Classification: finetune

In this notebook we illustrate how to re-train the models on user’s data. Specifically, we remap the last layer of the model to the desired classes, without modifying the model’s internal weights; this operation is called finetuning and is not as computationally intensive as re-training the full model. Regardless, this module greatly benefits from GPU compute, as long as the GPU(s) support CUDA and nvidia-smi is configured correctly.

This module uses two scripts: classification/main_prepare_learning_sets.py for preparing the data for training, and classification/main_classification_finetune.py, that need to be executed in that order.

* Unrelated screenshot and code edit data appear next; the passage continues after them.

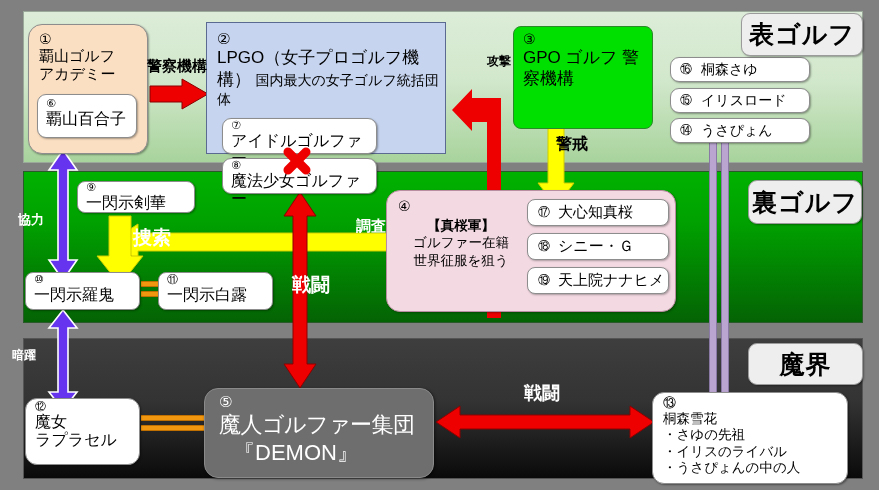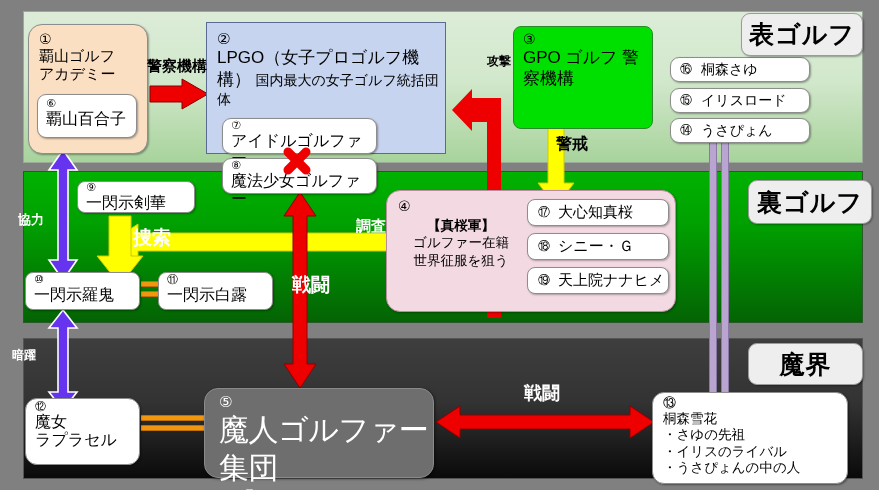--- a/index.html
+++ b/index.html
@@ -35,7 +35,7 @@
     z-index:40;
   }
   #title-omote{left:741px;top:13px;width:122px;height:43px;}
-  #title-ura{left:748px;top:180px;width:124px;height:44px;}
+  #title-ura{left:748px;top:180px;width:114px;height:44px;}
   #title-makai{left:748px;top:343px;width:115px;height:42px;}
 
   

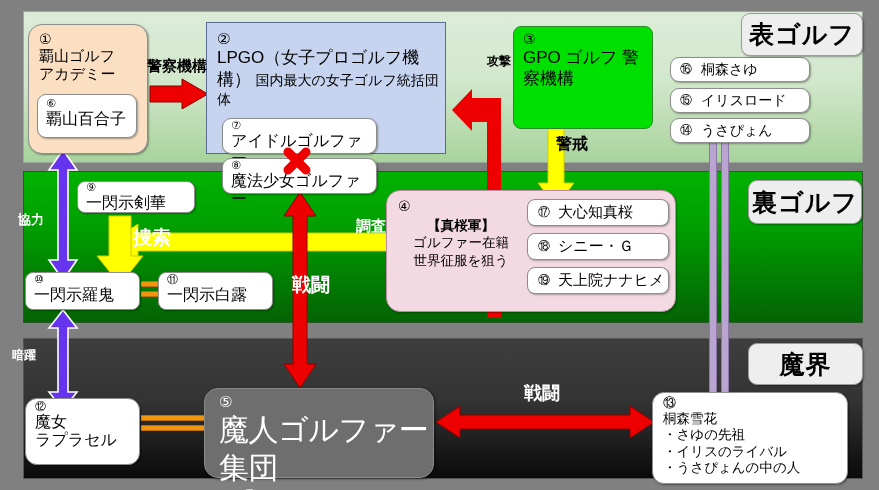--- a/index.html
+++ b/index.html
@@ -165,7 +165,7 @@
     color:#fff;padding:4px 0 0 14px;
   }
   #box-demon .d-num{font-size:15px;display:block;line-height:1.2;}
-  #box-demon .d-l1{font-size:30px;display:block;line-height:1.25;letter-spacing:-.5px;}
+  #box-demon .d-l1{font-size:22px;display:block;line-height:1.25;letter-spacing:-.5px;}
   #box-demon .d-l2{font-size:22px;display:block;line-height:1.25;padding-left:14px;}
   
   #box-sekka{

The first step is to import the necessary libraries for main_prepare_learning_sets.py:

[6]:

import argparse
import shutil
import sys
import os
from pathlib import Path

import numpy as np
import pandas as pd
import yaml

from mzbsuite.utils import cfg_to_arguments

We need to declare the running parameters for the script,

[7]:

ROOT_DIR = Path.cwd()
MODEL="convnext-small-vtest-1"
LSET_FOLD=f"{ROOT_DIR}/data/mzb_example_data"

arguments = {
    "input_dir": "/data/shared/mzb-workflow/data/learning_sets/project_portable_flume/curated_learning_sets",
    "taxonomy_file": ROOT_DIR.parent.absolute() / "data/MZB_taxonomy.csv",
    "output_dir": ROOT_DIR.parent.absolute() / "data/mzb_example_data/aggregated_learning_sets",
    "save_model": ROOT_DIR.parent.absolute() / f"models/mzb-classification-models/{MODEL}",
    "config_file": ROOT_DIR.parent.absolute() / "configs/configuration_flume_datasets.yaml"
}

with open(str(arguments["config_file"]), "r") as f:
    cfg = yaml.load(f, Loader=yaml.FullLoader)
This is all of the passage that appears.